We seek to understand planning and crisis, and their relationship, in new terms. We welcome perspectives that reject the temporal notions often associated with crisis, such as event, singularity, and newness. Planners have failed to take seriously decades of calls for course correction, which would center BIPOC (Black, Indigenous, People of Color) experiences and the more-than-human, and reimagine economy and state. But, planning is also found in the counter-movements, advocacy, organizations, scholar-activism, and daily practices of people who oppose these unequal outcomes and often the State apparatus itself. Therefore, we encourage submissions that take into account planning as a field of inquiry and practice that produces, intensifies, or subverts race-, class-, and gender-based inequalities and environmental degradation.

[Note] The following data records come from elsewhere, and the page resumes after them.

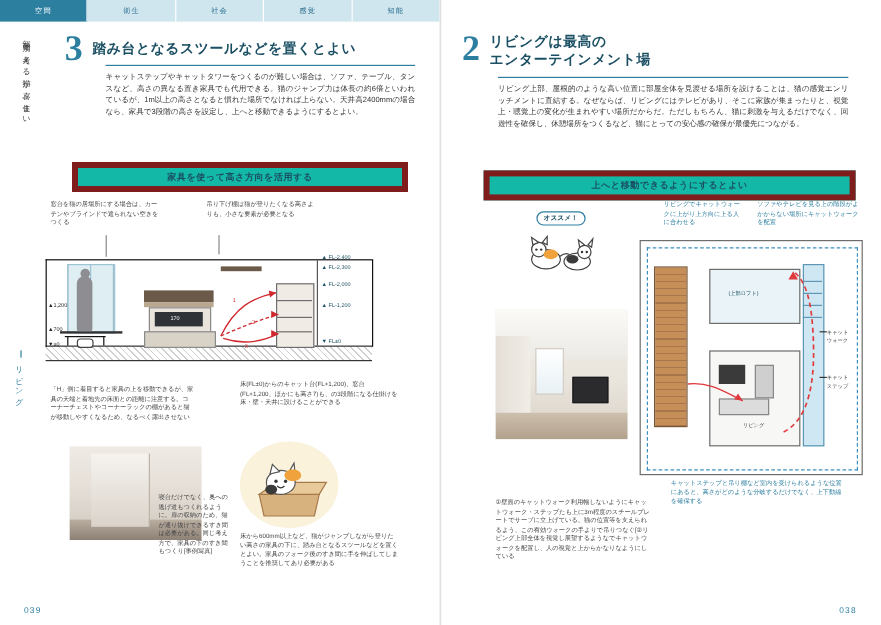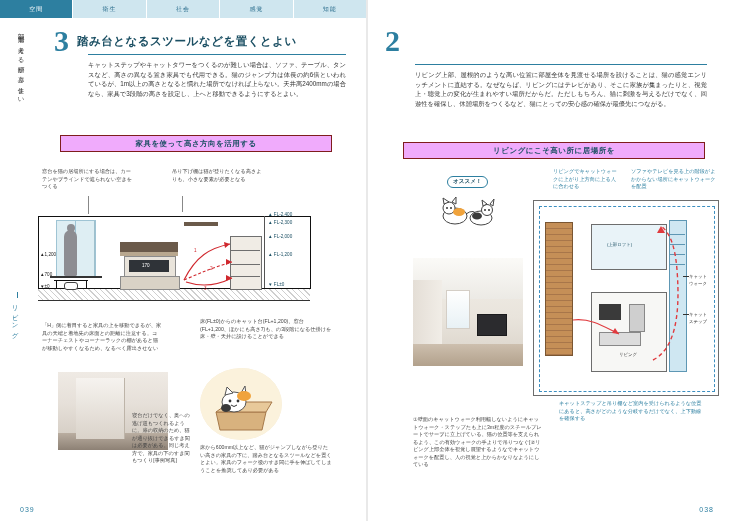--- a/index.html
+++ b/index.html
@@ -226,6 +226,10 @@
 
     <div class="headwrap" style="left:18px;top:28px;width:330px;">
       <div class="bignum">2</div>
+      <div>
+        <div class="headline">リビングは最高の</div>
+        <div class="headline">エンターテインメント場</div>
+      </div>
     </div>
     <div class="hrule" style="left:48px;top:64px;width:292px;"></div>
 

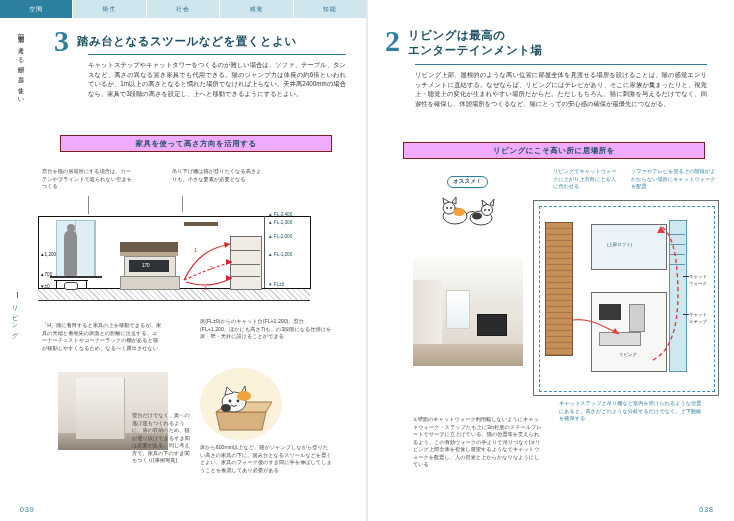--- a/index.html
+++ b/index.html
@@ -39,7 +39,7 @@
 
   .body{position:absolute;font-size:6.3px;line-height:9.5px;color:#333;text-align:justify;}
 
-  .bandbar{position:absolute;border:1px solid #7f1d1d;background:#f0abfc;
+  .bandbar{position:absolute;border:5px solid #7f1d1d;background:#14b8a6;
            display:flex;align-items:center;justify-content:center;
            font-size:7.5px;color:#1b4f63;font-weight:700;letter-spacing:0.5px;}
 

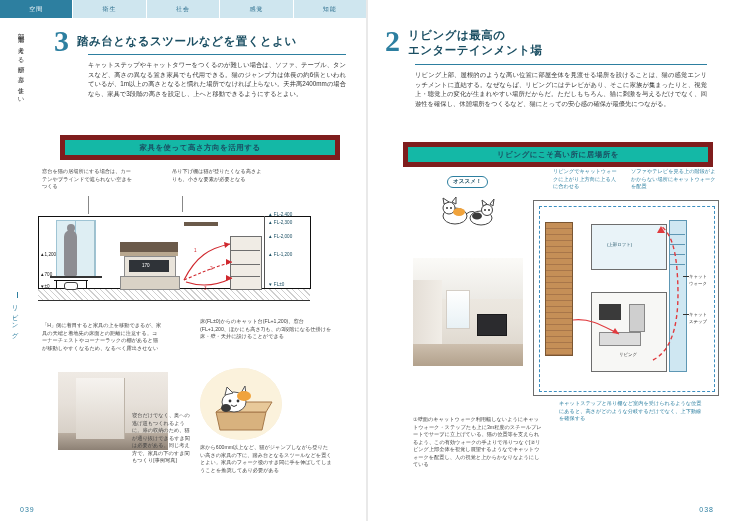--- a/index.html
+++ b/index.html
@@ -235,7 +235,7 @@
 
     <div class="body" style="left:48px;top:70px;width:292px;">リビング上部、屋根的のような高い位置に部屋全体を見渡せる場所を設けることは、猫の感覚エンリッチメントに直結する。なぜならば、リビングにはテレビがあり、そこに家族が集まったりと、視覚上・聴覚上の変化が生まれやすい場所だからだ。ただしもちろん、猫に刺激を与えるだけでなく、回遊性を確保し、休憩場所をつくるなど、猫にとっての安心感の確保が最優先につながる。</div>
 
-    <div class="bandbar" style="left:36px;top:142px;width:300px;height:15px;">リビングにこそ高い所に居場所を</div>
+    <div class="bandbar" style="left:36px;top:142px;width:300px;height:15px;">上へと移動できるようにするとよい</div>
 
     <div class="cbadge" style="left:80px;top:176px;">オススメ！</div>
     <div class="cat-illus" style="left:72px;top:192px;width:56px;height:38px;">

When planning produces tools for reifying or rectifying the structures of inequity and crisis, what direction can planners take? How does prioritization happen across multiple crises? How do the inadequacies of past planning cultures call for new ways of doing planning? Of managing crises? Who are planners planning for/with, who is being left out, and how does this exclusion/inclusion lead to crises? To what extent are the needs of future generations being accounted for amidst the intensity of the needs of today? These are some of the questions motivating Volume 25’s Editorial Collective.

ARTICLE ABSTRACT:

The utility of land as a form of security is nothing new; however, the exact interpretation of “security” has shifted during times of crisis. Security through landedness can mean grounds from which to extract resources; a commodity to be bought, managed, and sold; a tract from which to draw sustenance; or a space for habitation and community building. This essay explores these many conflicting fluctuations in the identity projected upon land, by both the state and private interests, through the rise and fall of two specific patterns of land tenure: the suburbs of Detroit, Michigan and the agrarian, communal ejidal settlements of Mexico.